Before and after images
- - - - -

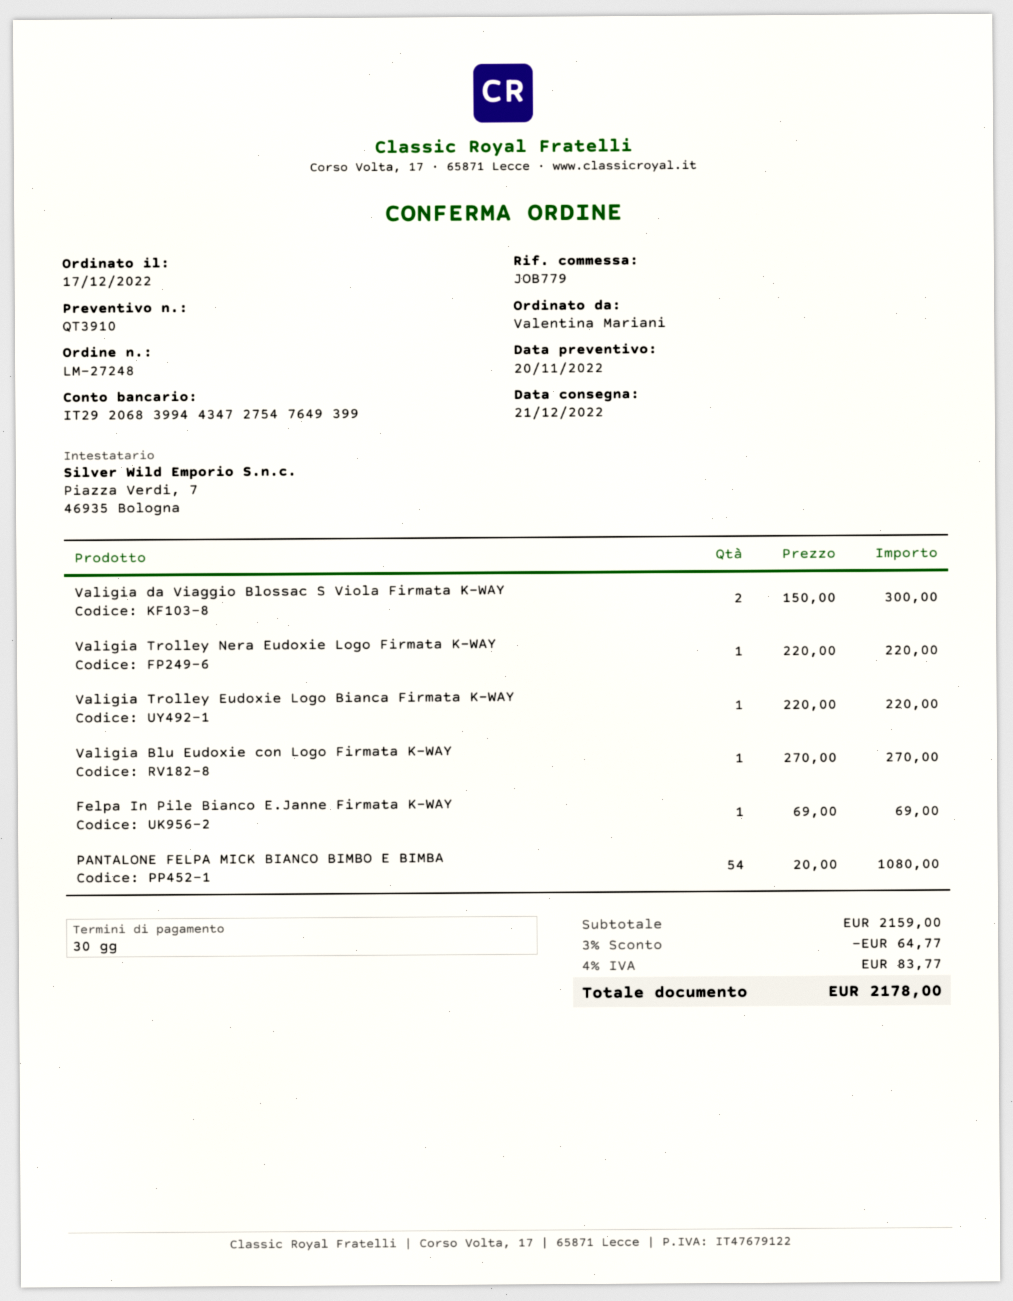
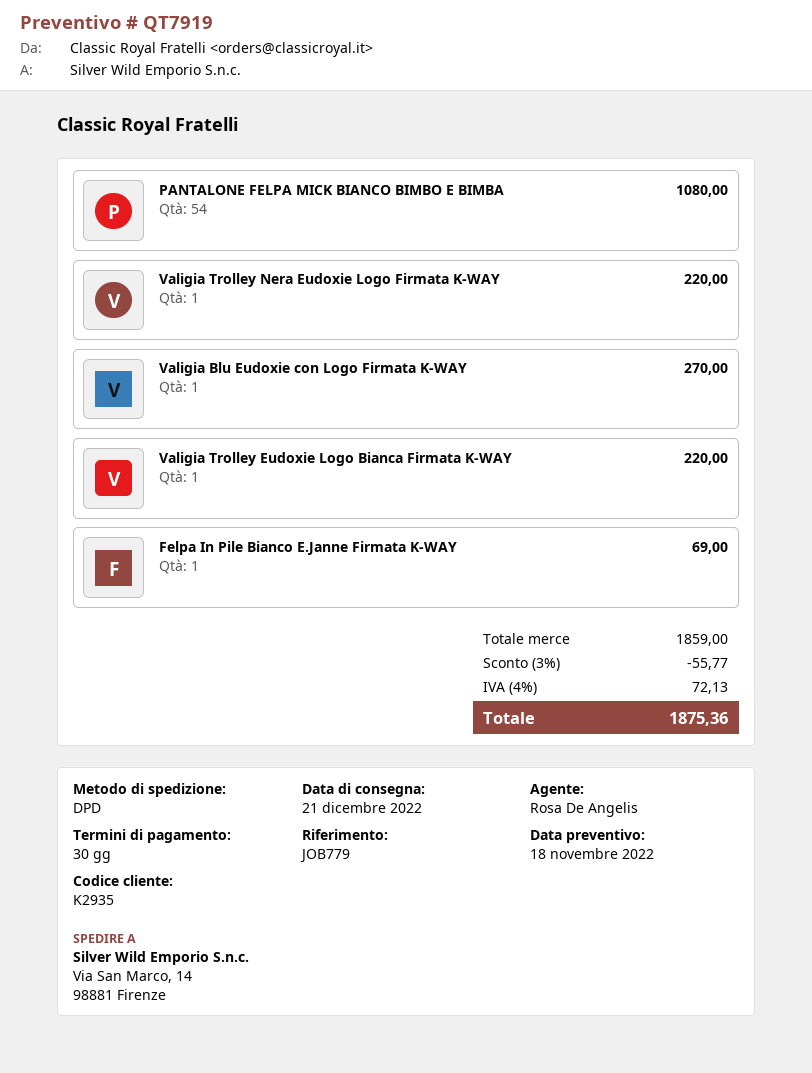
quote number: QT3910 -> QT7919
quote date: 2022-11-20 -> 2022-11-18
Valigia da Viaggio Blossac S Viola Firmata K-WAY: 2 for 300.00 -> none
subtotal: 2159.00 -> 1859.00
discount: 3% = 64.77 -> 3% = 55.77
tax: 4% = 83.77 -> 4% = 72.13
total: 2178.00 -> 1875.36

- - - - -

What you give back must match the entries exactly, apart from the omitted pictures.

- Exercise answer -
quote number: QT3910 -> QT7919
quote date: 2022-11-20 -> 2022-11-18
Valigia da Viaggio Blossac S Viola Firmata K-WAY: 2 for 300.00 -> none
subtotal: 2159.00 -> 1859.00
discount: 3% = 64.77 -> 3% = 55.77
tax: 4% = 83.77 -> 4% = 72.13
total: 2178.00 -> 1875.36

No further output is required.